At last Donna hangs up and turns back to me with an expression of why are you still here? “Is there some reason you’re worried about Charlotte? You’ve never even met her.”
“She doesn’t answer her cellphone. She hasn’t responded to emails in weeks.”
“In the letter she sent me, she said she’d be out of touch for a while.”
“Do you still have that letter?”
With a sigh, Donna swivels around to a filing cabinet and pulls out the folder for Brodie’s Watch.
“This is what she mailed me from Boston, after she vacated. As you can see, there’s nothing alarming about it.” She hands me a typed letter which is, indeed, matter-of-fact.
Donna, due to a family crisis, I had to leave Tucker Cove immediately. I won’t be returning to Maine. I know there’s still two months left on my lease, but I’m sure you’ll have no problem finding a new tenant. I hope my deposit will be enough to cover the early departure. I left the house in good condition.

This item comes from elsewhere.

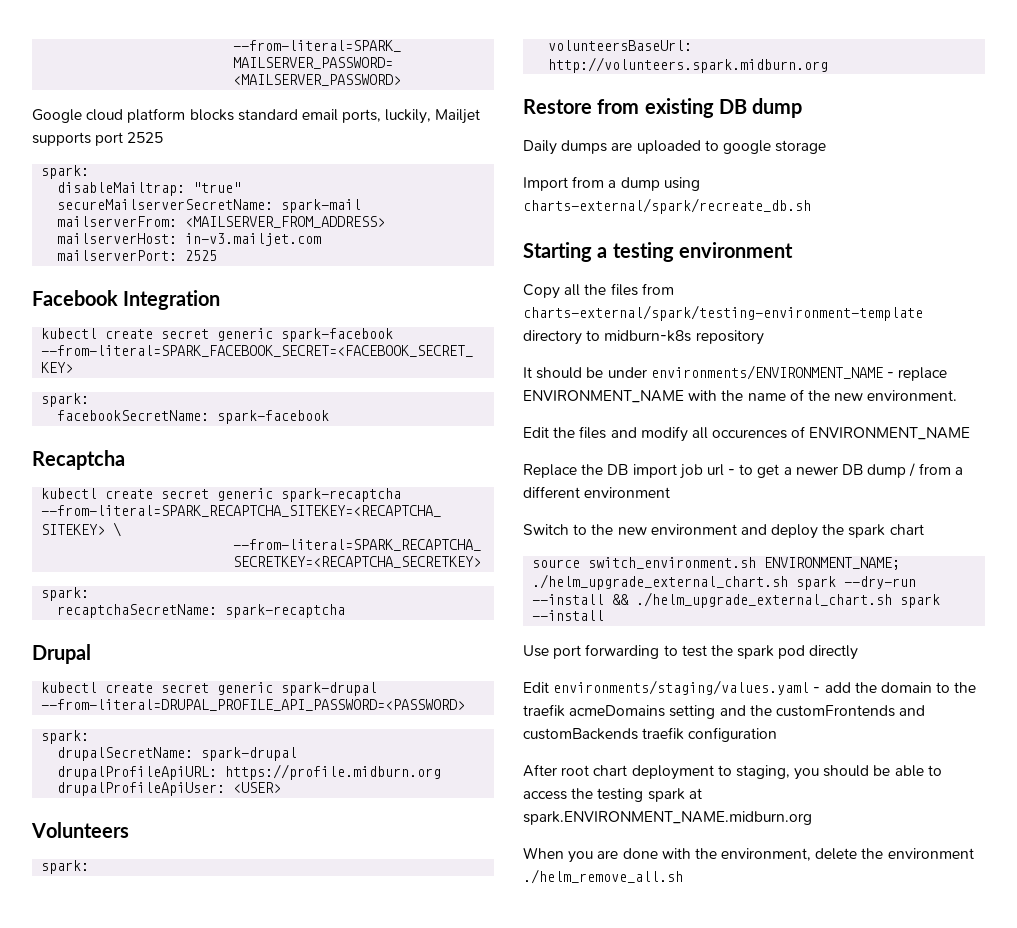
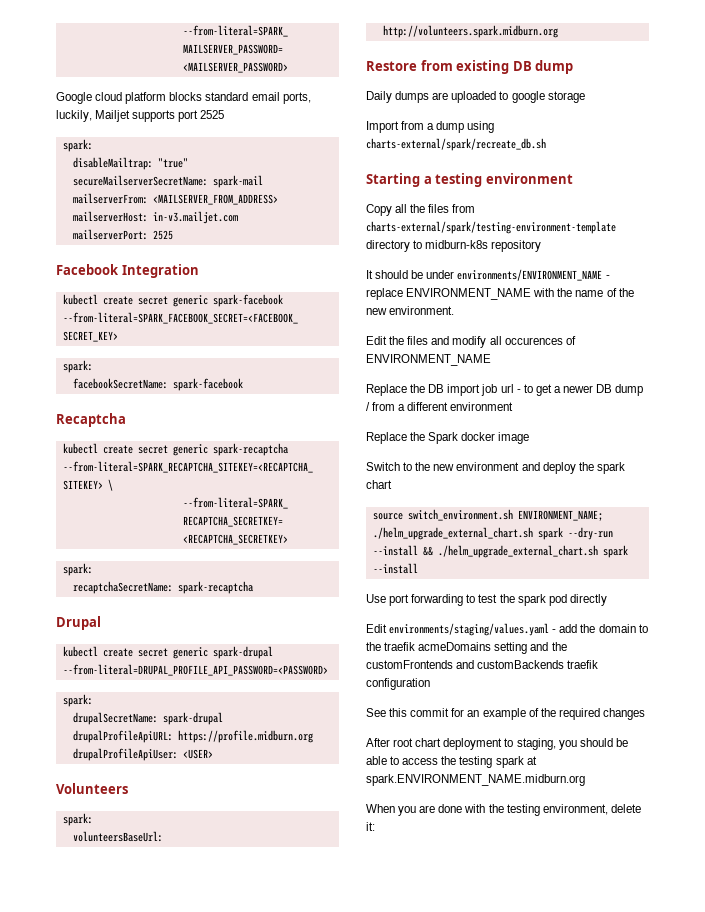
+ Replace the Spark docker image
+ See this commit for an example of the required changes
- When you are done with the environment, delete the environment ./helm_remove_all.sh
+ When you are done with the testing environment, delete it:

Cellphone coverage will be spotty where I’m going, so if you need to reach me, email is best.
Charlotte
I read the letter twice, my puzzlement deepening, and look at Donna. “Don’t you think this is strange?”
“Her deposit covered everything. And she did leave the house in good shape.”
“Why didn’t she mention where she’s going?”
“Somewhere out of cellphone range.”
“Out of the country? Into the wilderness? Where?”
Donna shrugs. “All I know is, she was paid up.”